Malcolm X's curiosity about the world and his impressive ability to identify social dynamics and deftly argue his opinions shone through this book - particularly in the first few chapters about his upbringing and the final third of the book about his disillusionment with the NoI and his visit to Mecca. Many of his observations were not entirely new to me; there has been a ton of fantastic writing about the overt and subtle ways racism manifests in America in the five-and-a-half decades since the writing of this autobiography. Many insights were just painfully relevant to 2020 discourse:

[W]hite people have created a benevolent image of themselves as having had so much “good-will toward our Negroes,” every time any “local Negro” begins suddenly letting the local whites know the truth—that the black people are sick of being hind-tit, second-class, disfranchised, that’s when you hear, uttered so sadly, “Unfortunately now because of this, our whites of good-will are starting to turn against the Negroes….It’s so regrettable…progress was being made…but now our communications between the races have broken down!”

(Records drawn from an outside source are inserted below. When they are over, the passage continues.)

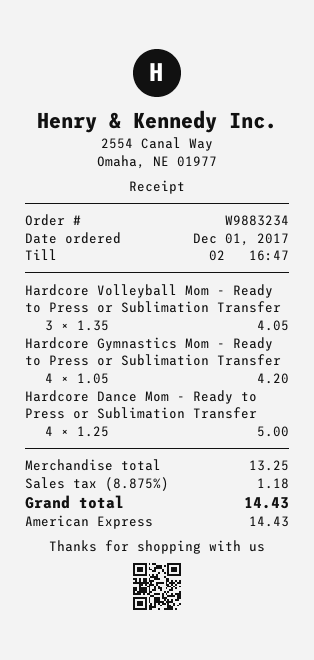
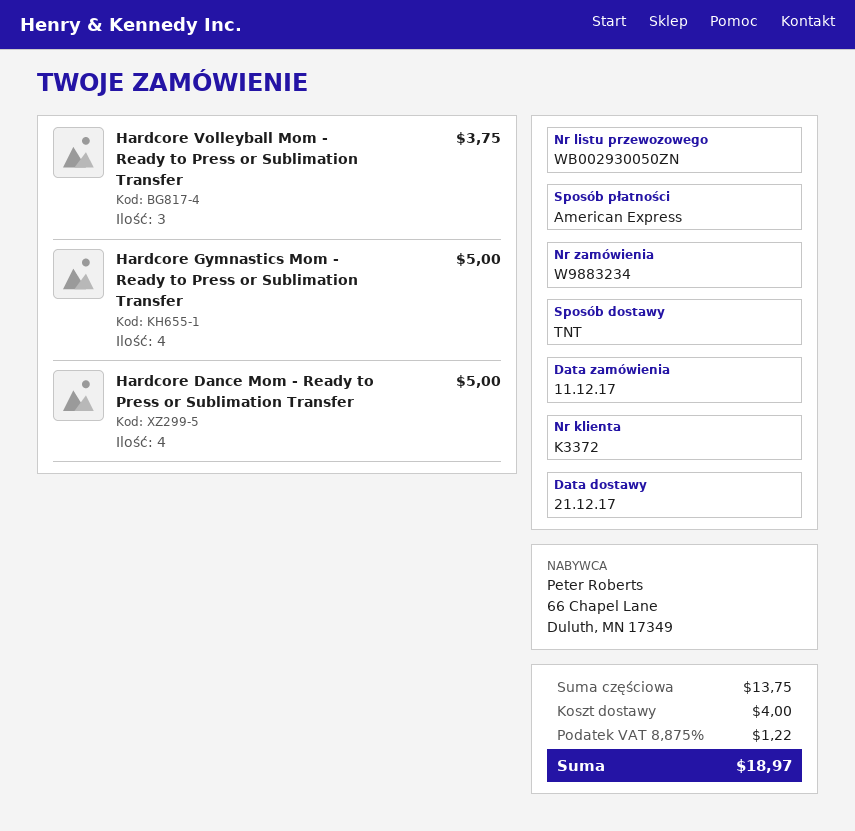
order date: 2017-12-01 -> 2017-12-11
Hardcore Volleyball Mom - Ready to Press or Sublimation Transfer: 3 for 4.05 -> 3 for 3.75
Hardcore Gymnastics Mom - Ready to Press or Sublimation Transfer: 4 for 4.20 -> 4 for 5.00
subtotal: 13.25 -> 13.75
shipping: none -> 4.00
tax: 8.875% = 1.18 -> 8.875% = 1.22
total: 14.43 -> 18.97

In a [press poll after the March on Washington], not one Congressman or Senator with a previous record of opposition to civil rights said he had changed his views. What did anyone expect? How was a one-day “integrated” picnic going to counter-influence these representatives of prejudice rooted deep in the psyche of the American white man for four hundred years?

 

Where the really sincere white people have got to do their “proving” of themselves is not among the black victims, but out on the battle lines of where America’s racism really is—and that’s in their own home communities; America’s racism is among their own fellow whites. That’s where the sincere whites who really mean to accomplish something have got to work.

Malcolm X, circa 1964/1965, would probably be the first to caution against holding any one human being up as an ideal, and he was certainly a flawed person. Still, I came away from the autobiography just incredibly frustrated at how he has been portrayed in the years since his death, and saddened that he wasn't allowed a few more years on this world to change it.